[Source data]
>>>

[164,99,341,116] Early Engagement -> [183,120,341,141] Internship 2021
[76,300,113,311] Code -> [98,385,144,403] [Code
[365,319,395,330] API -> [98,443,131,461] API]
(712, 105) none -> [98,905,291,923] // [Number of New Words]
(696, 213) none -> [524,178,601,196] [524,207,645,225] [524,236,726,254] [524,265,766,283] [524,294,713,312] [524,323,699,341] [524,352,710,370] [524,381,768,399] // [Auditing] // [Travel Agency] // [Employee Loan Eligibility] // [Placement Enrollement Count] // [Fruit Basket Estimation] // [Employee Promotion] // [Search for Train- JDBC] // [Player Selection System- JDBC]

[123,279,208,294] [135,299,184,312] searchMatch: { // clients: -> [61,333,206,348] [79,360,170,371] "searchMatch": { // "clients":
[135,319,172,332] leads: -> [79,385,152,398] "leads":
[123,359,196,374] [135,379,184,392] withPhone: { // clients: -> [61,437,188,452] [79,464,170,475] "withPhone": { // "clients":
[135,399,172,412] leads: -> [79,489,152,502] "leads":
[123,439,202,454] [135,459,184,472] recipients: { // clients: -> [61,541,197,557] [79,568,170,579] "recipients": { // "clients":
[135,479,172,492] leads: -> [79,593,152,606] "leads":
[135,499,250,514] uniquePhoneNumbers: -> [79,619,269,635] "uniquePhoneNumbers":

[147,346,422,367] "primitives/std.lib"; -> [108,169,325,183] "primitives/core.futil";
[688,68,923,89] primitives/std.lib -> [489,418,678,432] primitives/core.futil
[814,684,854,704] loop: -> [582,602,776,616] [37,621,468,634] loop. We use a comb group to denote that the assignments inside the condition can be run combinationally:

<<<

* _What this task involves_
Output the lines from the one with "[135,499,250,514] uniquePhoneNumbers: ->" to the final line of the entries above, exactly as they stand, please, and nothing else.

* _Output of the task_
[135,499,250,514] uniquePhoneNumbers: -> [79,619,269,635] "uniquePhoneNumbers":

[147,346,422,367] "primitives/std.lib"; -> [108,169,325,183] "primitives/core.futil";
[688,68,923,89] primitives/std.lib -> [489,418,678,432] primitives/core.futil
[814,684,854,704] loop: -> [582,602,776,616] [37,621,468,634] loop. We use a comb group to denote that the assignments inside the condition can be run combinationally:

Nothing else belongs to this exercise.